Need for Kernel Regularization

The primary need for Regularization techniques with respect to neural networks is to prevent the overfitting of complex neural networks and help them converge faster with faster weight updation during the training process. Among the various regularization techniques, kernel regularization is one such technique where the weight factor of the neural networks is added to some penalization or penalty factor. By adding penalty factors to the weights of the neural network, the neural network weight updation process is quicker with proper weights that can be used for the next updation. Kernel Regularizer does not add a penalty factor to the bias component which in turn is beneficial for obtaining lighter and better converging models. As the bias factor of the neural networks is unaltered the model generally does not overfit and helps us obtain better performing models in the testing phase.

Let us understand how Kernel Regularizers work with neural networks through a case study.

Case study of kernel regularizers with neural networks

For this case study, a binary image classification problem statement was taken up wherein we have to classify African and Asian Elephants. 

Once the dataset was acquired, sample images of both the classes were visualized using plots from the Matplotlib module.

import matplotlib.pyplot as plt
train_path='/content/drive/MyDrive/Colab notebooks/Kernel Regularizers with NN/dataset/train'
test_path='/content/drive/MyDrive/Colab notebooks/Kernel Regularizers with NN/dataset/test'
 
plt.figure(figsize=(15,5))
img=load_img(train_path + "/African/af_tr109.jpg")
plt.imshow(img)
plt.axis("off")
plt.title("African Elephant Image")
plt.show()
 
plt.figure()
 
img=load_img(train_path + "/Asian/as_tr114.jpg")
plt.imshow(img)
plt.axis("off")
plt.title("Asian Elephant  Image")
plt.show()

Once the sample images in the dataset were visualized a Sequential Tensorflow model was built with certain layers as shown below and the model was suitably compiled with appropriate loss functions and metrics for evaluation.

Model without Kernel Regularization

import tensorflow as tf
from tensorflow.keras.layers import Dense,MaxPooling2D,Conv2D,Flatten
from tensorflow.keras.models import Sequential
 
img_row=150
img_col=150
 
model1=Sequential()
model1.add(Conv2D(64,(5,5),activation='relu',input_shape=(img_row,img_col,3)))
model1.add(MaxPooling2D(pool_size=(2,2)))
model1.add(Conv2D(32,(5,5),activation='relu'))
model1.add(MaxPooling2D(pool_size=(2,2)))
model1.add(Conv2D(16,(5,5),activation='relu'))
model1.add(MaxPooling2D(pool_size=(2,2)))
model1.add(Flatten())
model1.add(Dense(126,activation='relu'))
model1.add(Dense(52,activation='relu'))
model1.add(Dense(1,activation='sigmoid'))
model1.compile(loss='binary_crossentropy',optimizer='adam',metrics=['accuracy'])

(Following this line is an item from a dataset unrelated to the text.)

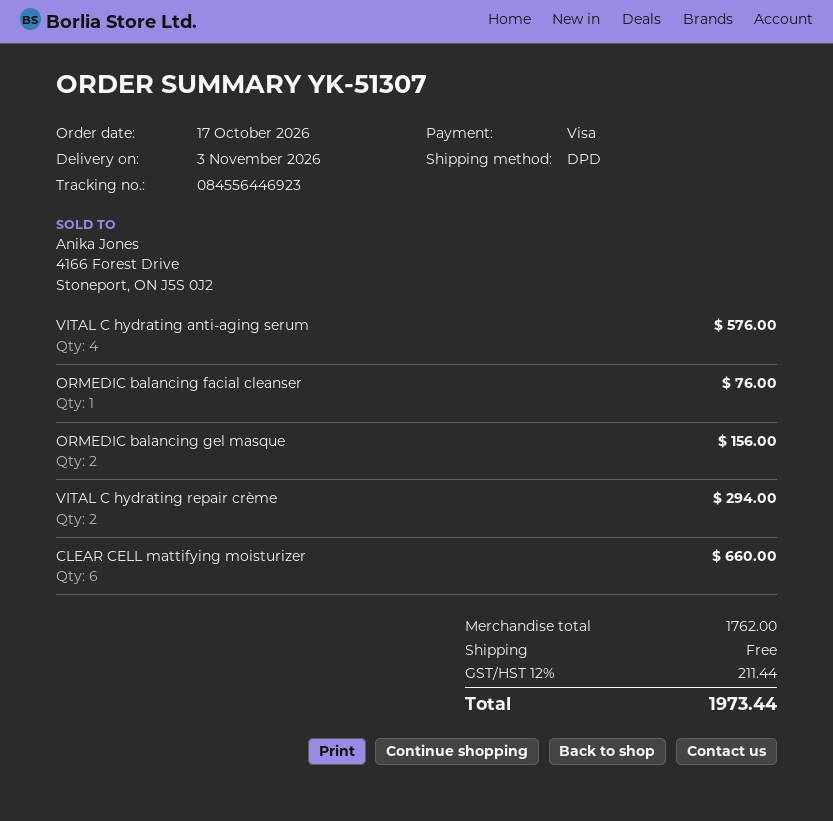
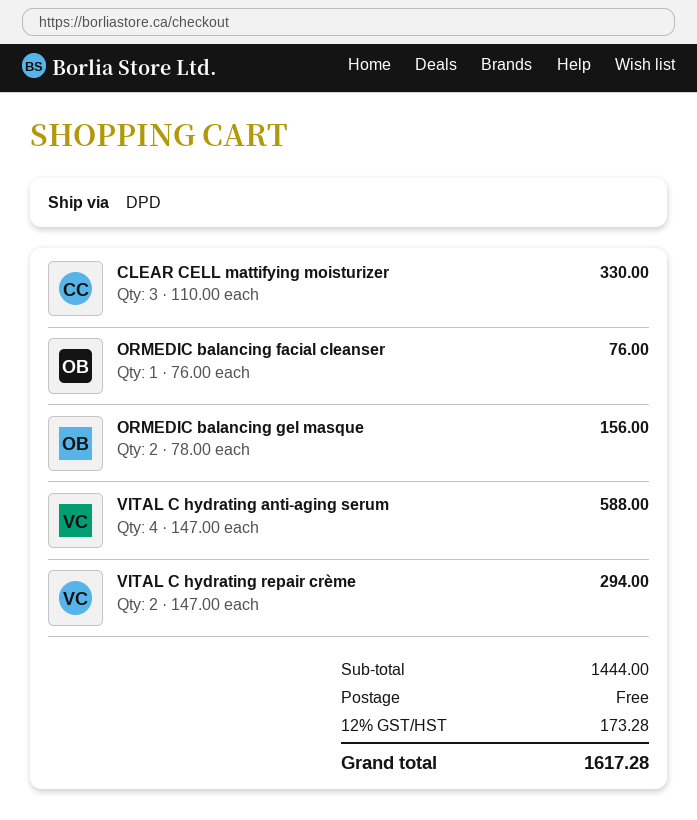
VITAL C hydrating anti-aging serum: 4 for 576.00 -> 4 for 588.00
CLEAR CELL mattifying moisturizer: 6 for 660.00 -> 3 for 330.00
subtotal: 1762.00 -> 1444.00
tax: 12% = 211.44 -> 12% = 173.28
total: 1973.44 -> 1617.28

As we are using Image Dataset some suitable preprocessing was taken up by using the ImageDataGenerator module as shown below.

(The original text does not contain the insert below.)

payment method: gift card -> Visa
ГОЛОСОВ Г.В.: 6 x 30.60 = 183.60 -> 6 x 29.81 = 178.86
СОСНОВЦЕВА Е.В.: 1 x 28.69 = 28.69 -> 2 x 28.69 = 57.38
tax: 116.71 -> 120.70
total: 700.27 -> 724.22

from tensorflow.keras.preprocessing.image import ImageDataGenerator,load_img

train_datagen=ImageDataGenerator(rescale=1./255,shear_range=0.2,zoom_range=0.2,horizontal_flip=True)
test_datagen=ImageDataGenerator(rescale=1./255)
train_set=train_datagen.flow_from_directory(train_path,target_size=(img_row,img_col),
                                           batch_size=64,class_mode='binary')
test_set=test_datagen.flow_from_directory(test_path,target_size=(img_row,img_col),
                                           batch_size=64,class_mode='binary')

With suitably preprocessed data now the compiled was fit on the split data with 50 epochs and later evaluated for train and test loss and accuracy.

model1_res=model1.fit_generator(train_set,steps_per_epoch=840//64,
                               epochs=50,validation_data=test_set,
                               validation_steps=188//64)
model1.evaluate(train_set)  ## training loss and training accuracy
model1.evaluate(test_set)  ## testing loss and accuracy

So here Model-1 can be considered as the base model and the parameters obtained can be used to validate it with models where kernel regularization is applied.

Applying Kernel Regularization before Flattening layer

For the same model, architecture lets us apply kernel regularization just before the flattening layer and observe the model performance by comparing it with the base model.

img_row=150
img_col=150
 
model3=Sequential()
model3.add(Conv2D(64,(3,3),activation='relu',input_shape=(img_row,img_col,3)))
model3.add(MaxPooling2D(pool_size=(2,2)))
model3.add(Conv2D(32,(3,3),activation='relu'))
model3.add(MaxPooling2D(pool_size=(2,2)))
model3.add(Conv2D(16,(3,3),activation='relu',kernel_regularizer=regularizers.l1(0.001)))
model3.add(MaxPooling2D(pool_size=(2,2)))
model3.add(Flatten())
model3.add(Dense(126,activation='relu'))
model3.add(Dense(52,activation='relu'))
model3.add(Dense(1,activation='sigmoid'))

The model architecture is now compiled suitably and fitted for 50 epochs and evaluated for train and test loss and accuracy respectively as shown below.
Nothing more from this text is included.